【F.マッサージをして欲しい】の依頼が鍛冶屋の店主のため俺は次に鍛冶屋へ向かった。

「聞いておいて良かった」

 ハンスの言った通り本当に裏通りにあり、人通りが少ないため事前に人に聞かないとわからないような場所だった。

――ガチャ!

 扉を開けて中に入ると沢山の剣や盾、鎧などが置いてあった。

 他にも鍋や包丁など武器や防具以外にも生活で必要な日常雑貨も置いてあるのは武器屋じゃなくて鍛冶屋の特徴なんだろうか。

「すみませんー!」

――カン! カン!

 奥から鉄を叩く音が聞こえていたが返事は返って来なかった。

「すみませんー!」

「ちょっと待っておれ!!」

 何度も声をかけると怒鳴るような声が返ってきた。
 
 数分待っていると奥からは大柄な男が現れると俺の顔を見るや否やため息を吐いていた。

「ギルドから来たやつか……」

「【F.マッサージをして欲しい】の依頼を受けに来ました」

「またかよ……。やっぱり体型も書いておいた方が良かったんだな。お前らみたいな子どもは帰れ! 」

 ジロジロと俺を頭から足先まで見ると帰るように言ってきた。

「でもマッサージなら……」

「お前みたいな子供じゃ力が弱すぎる。無理してやれば俺とお前も体を痛めるだけだ」

 その発言を聞いた俺は前世を思い出した。
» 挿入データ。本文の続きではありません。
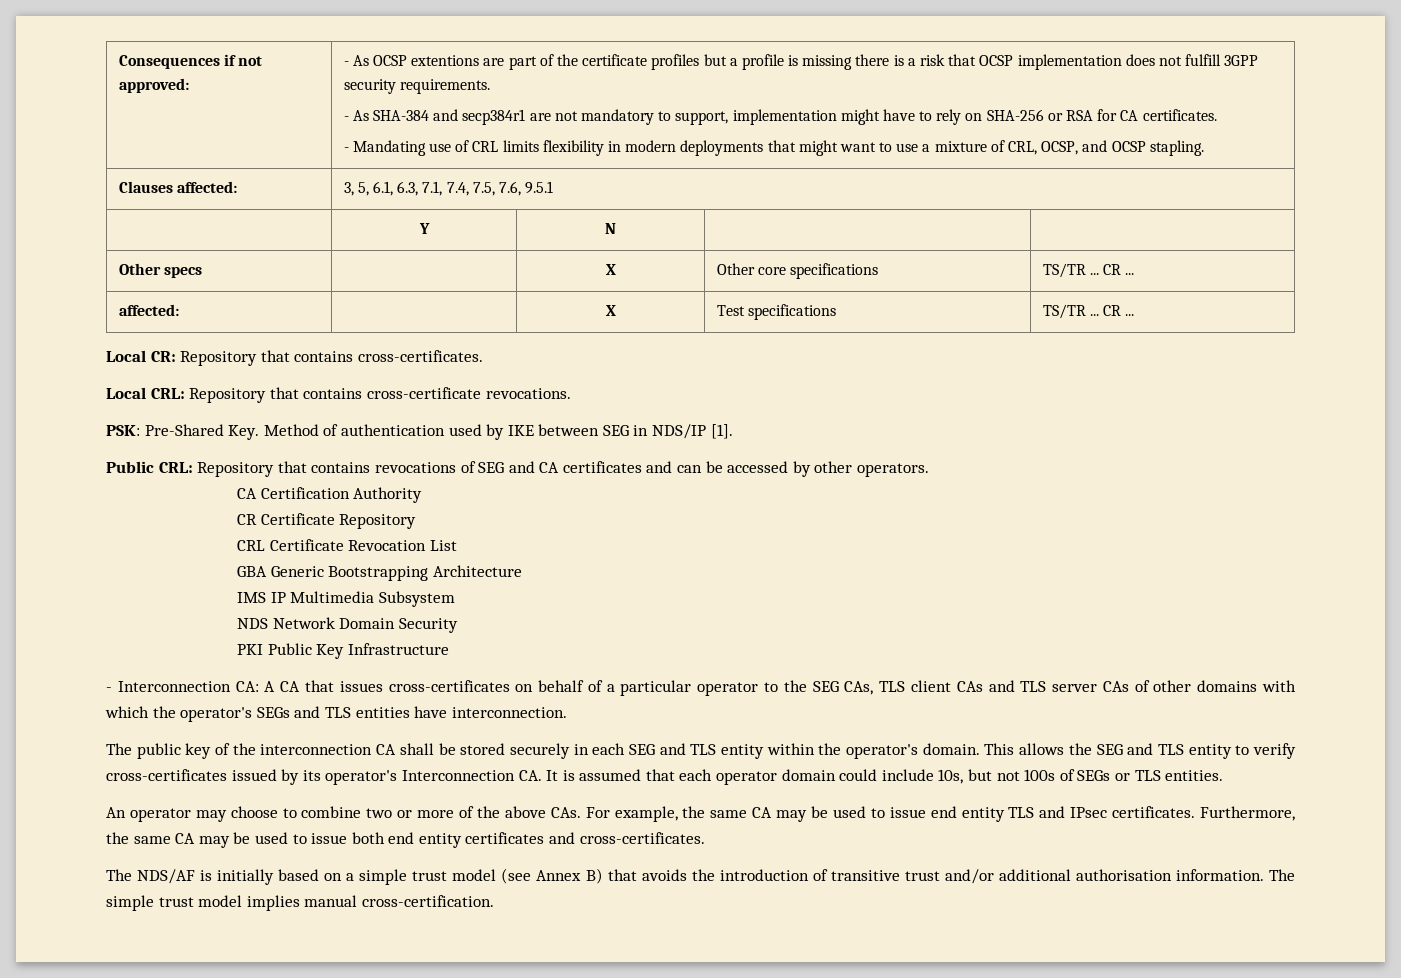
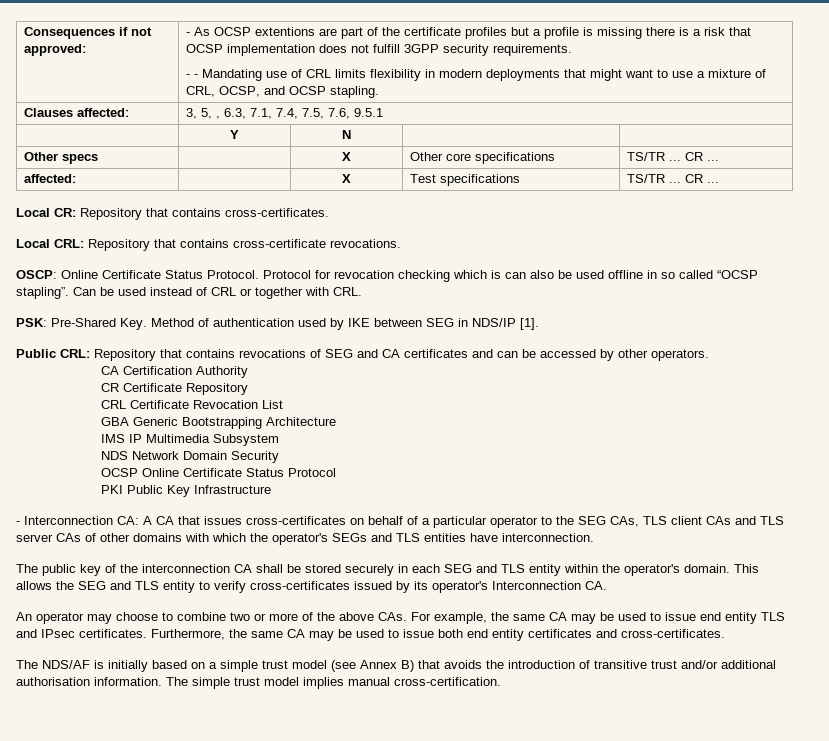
- - As SHA-384 and secp384r1 are not mandatory to support, implementation might have to rely on SHA-256 or RSA for CA certificates.
- - Mandating use of CRL limits flexibility in modern deployments that might want to use a mixture of CRL, OCSP, and OCSP stapling.
+ - - Mandating use of CRL limits flexibility in modern deployments that might want to use a mixture of CRL, OCSP, and OCSP stapling.
- Clauses affected: | 3, 5, 6.1, 6.3, 7.1, 7.4, 7.5, 7.6, 9.5.1
+ Clauses affected: | 3, 5, , 6.3, 7.1, 7.4, 7.5, 7.6, 9.5.1
+ OSCP: Online Certificate Status Protocol. Protocol for revocation checking which is can also be used offline in so called “OCSP stapling”. Can be used instead of CRL or together with CRL.
+ OCSP Online Certificate Status Protocol
- This allows the SEG and TLS entity to verify cross-certificates issued by its operator's Interconnection CA. It is assumed that each operator domain could include 10s, but not 100s of SEGs or TLS entities.
+ This allows the SEG and TLS entity to verify cross-certificates issued by its operator's Interconnection CA.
あれは外来患者のリハビリをやっている時だった。





「相澤先生とリハビリやっていると調子が良いわ」

「そうなんですか?」

「私昔から凝りが酷かったからよく硬いって言われててね。次の日に揉み返しが来ることが多いんです」

「揉み返しって痛いですもんね」

「だけど相澤先生ってマッサージする時に体をしっかり動かすことがあるじゃない?」

「ああ、そうですね。マッサージだけで良くなる方もいますが、中々それだけでは解れない方が多いんですよ。だから筋肉をしっかり動かしてあげると自然に血流が良くなって解れるんですよ」

「相澤先生って若いのにしっかり教えてくれるから好きだわ」

「ははは、煽てても何も出ませんよ。そういえばストレッチってしっかりやってますか?」

 俺は声をかけると患者さんは気まずそうに外を見ていた。

「ちゃんとやらないとまた硬くなりますからね! 日課にするのは大変ですけど湯船に浸かった後にでもやってくださいね」

「あはは、相澤先生にはバレちゃうわね!」

 患者さんは大きな声で手を叩きながら笑っていた。





 過去にその場で変化はみられても、後日痛みによって生活がしにくいと揉み返しによる痛みを訴える人も多かった。

「マッサージだけだったんですね」

「とりあえず冒険者ギルドには俺から伝えて――」

「いや、僕にやらせてください」
 俺は若干強引に男へ詰め寄った。ここで帰らされるわけにはいかないからな。

「だから――」

「僕のスキルはマッサージに適してるんです」

「ん? そうなんか?」

「だから効果がなければ依頼失敗にしてもらっても構いません」

 マッサージ専用のスキルがあれば良いと思い言ってみたが効果があった。

「それだと依頼達成が0からになるんじゃないか?」

 意外にも鍛冶屋の店主は優しかった。

 過去に依頼を受けた仮登録者がEランク目前で依頼達成が0になって文句を言いに来たことがあったらしい。

 そのため俺を見た瞬間にぶっきらぼうな態度になっていた。

「幸いこの依頼が二件目なので大丈夫ですよ」

「なら小僧に任せるが文句を言うなよ」

 どことなく圧をかけられたがこういう人を味方につければ今後もリピーターになってもらえるだろう。俺はそう確信していた。